Langkah yang diumumkan Kementerian Luar Negeri (Kemlu) Rusia ini muncul menyusul berbagai manuver militer AS dan sekutunya yang dinilai mengancam keamanan nasional Rusia. Jika benar-benar runtuh tanpa pengganti, hilangnya INF akan memicu serangkaian dampak mengerikan bagi stabilitas global.

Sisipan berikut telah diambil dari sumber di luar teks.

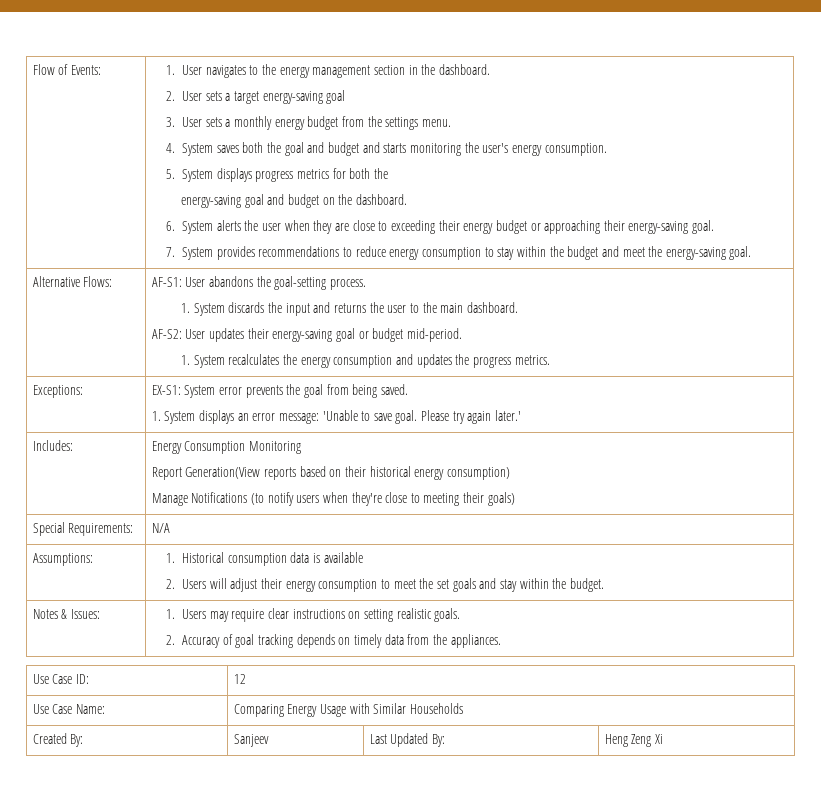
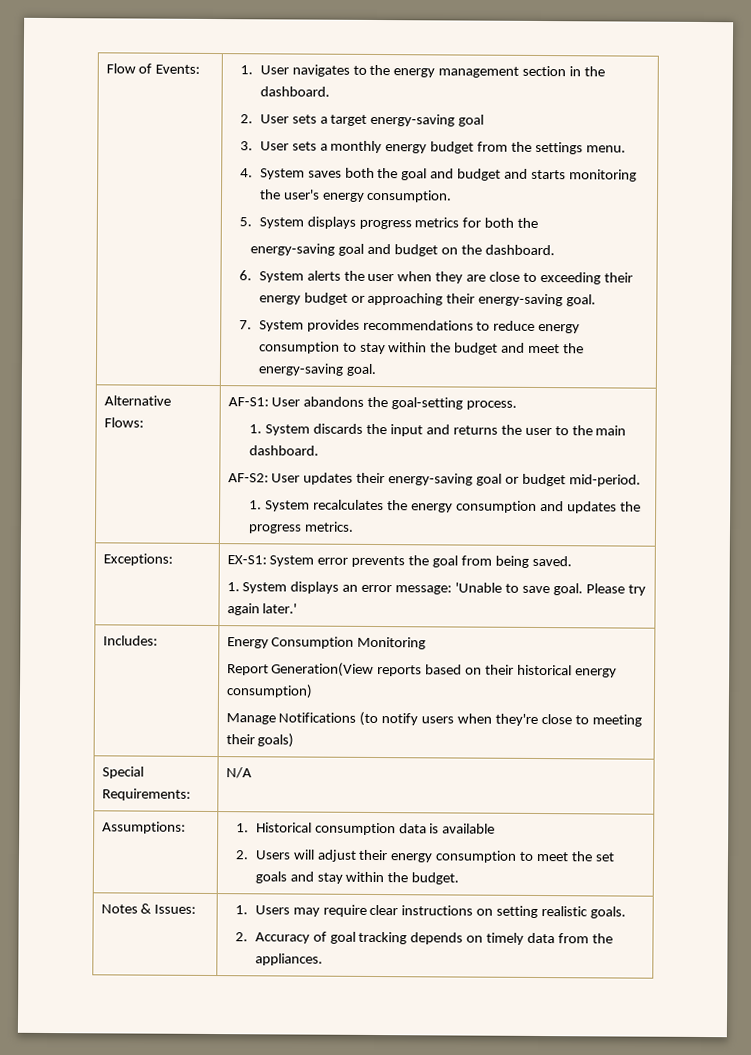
- Use Case ID: | 12
- Use Case Name: | Comparing Energy Usage with Similar Households
- Created By: | Sanjeev | Last Updated By: | Heng Zeng Xi

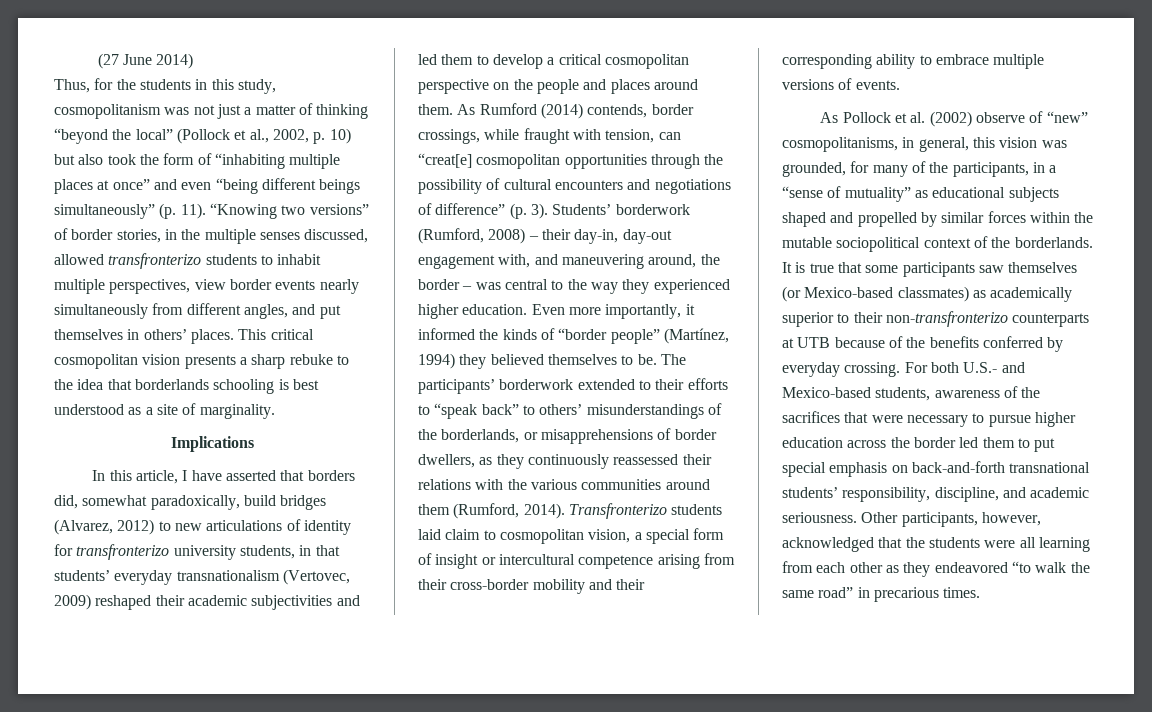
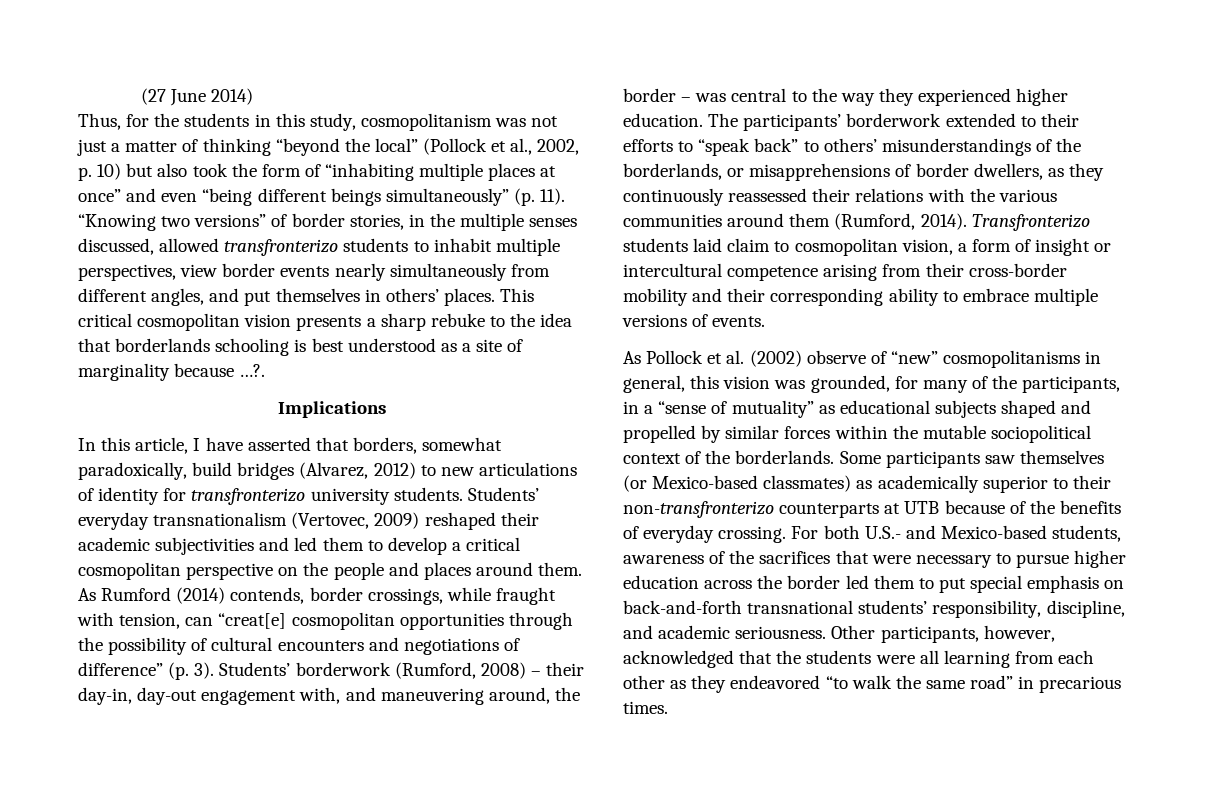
- This critical cosmopolitan vision presents a sharp rebuke to the idea that borderlands schooling is best understood as a site of marginality.
+ This critical cosmopolitan vision presents a sharp rebuke to the idea that borderlands schooling is best understood as a site of marginality because …?.
- In this article, I have asserted that borders did, somewhat paradoxically, build bridges (Alvarez, 2012) to new articulations of identity for transfronterizo university students, in that students’ everyday transnationalism (Vertovec, 2009) reshaped their academic subjectivities and led them to develop a critical cosmopolitan perspective on the people and places around them.
+ In this article, I have asserted that borders, somewhat paradoxically, build bridges (Alvarez, 2012) to new articulations of identity for transfronterizo university students. Students’ everyday transnationalism (Vertovec, 2009) reshaped their academic subjectivities and led them to develop a critical cosmopolitan perspective on the people and places around them.
- Even more importantly, it informed the kinds of “border people” (Martínez, 1994) they believed themselves to be.
- Transfronterizo students laid claim to cosmopolitan vision, a special form of insight or intercultural competence arising from their cross-border mobility and their corresponding ability to embrace multiple versions of events.
+ Transfronterizo students laid claim to cosmopolitan vision, a form of insight or intercultural competence arising from their cross-border mobility and their corresponding ability to embrace multiple versions of events.
- As Pollock et al. (2002) observe of “new” cosmopolitanisms, in general, this vision was grounded, for many of the participants, in a “sense of mutuality” as educational subjects shaped and propelled by similar forces within the mutable sociopolitical context of the borderlands.
+ As Pollock et al. (2002) observe of “new” cosmopolitanisms in general, this vision was grounded, for many of the participants, in a “sense of mutuality” as educational subjects shaped and propelled by similar forces within the mutable sociopolitical context of the borderlands.
- It is true that some participants saw themselves (or Mexico-based classmates) as academically superior to their non-transfronterizo counterparts at UTB because of the benefits conferred by everyday crossing.
+ Some participants saw themselves (or Mexico-based classmates) as academically superior to their non-transfronterizo counterparts at UTB because of the benefits of everyday crossing.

Dampak Runtuhnya Kesepakatan Nuklir INF AS-Rusia:
1. Dunia Terancam Kembali ke Era Perlombaan Senjata Nuklir
Tanpa INF, baik AS maupun Rusia akan bebas mengembangkan dan menyebarkan rudal jarak menengah dan pendek, termasuk yang mampu membawa hulu ledak nuklir. Rudal-rudal ini sangat berbahaya karena memiliki waktu tempuh yang sangat cepat dan dapat menyerang sasaran dalam hitungan menit.
Dengan absennya pembatasan, negara-negara lain yang merasa terancam, seperti China, India, Korea Utara, bahkan Eropa, juga berpotensi ikut terlibat dalam perlombaan senjata, menciptakan efek domino militerisasi global.
2. Ketegangan Meledak di Eropa dan Asia-Pasifik
INF dulunya berhasil meredakan ketegangan di Eropa selama Perang Dingin. Namun dengan runtuhnya kesepakatan ini, kawasan seperti Eropa Timur dan Asia-Pasifik bisa kembali menjadi medan utama konfrontasi militer.
Langkah AS mengerahkan sistem rudal Typhon ke Filipina dan latihan bersama Australia memperlihatkan bahwa Asia kini ikut terseret ke dalam pusaran ini. Rusia bahkan menyatakan siap mengerahkan rudal jarak menengah ke Asia-Pasifik sebagai langkah balasan.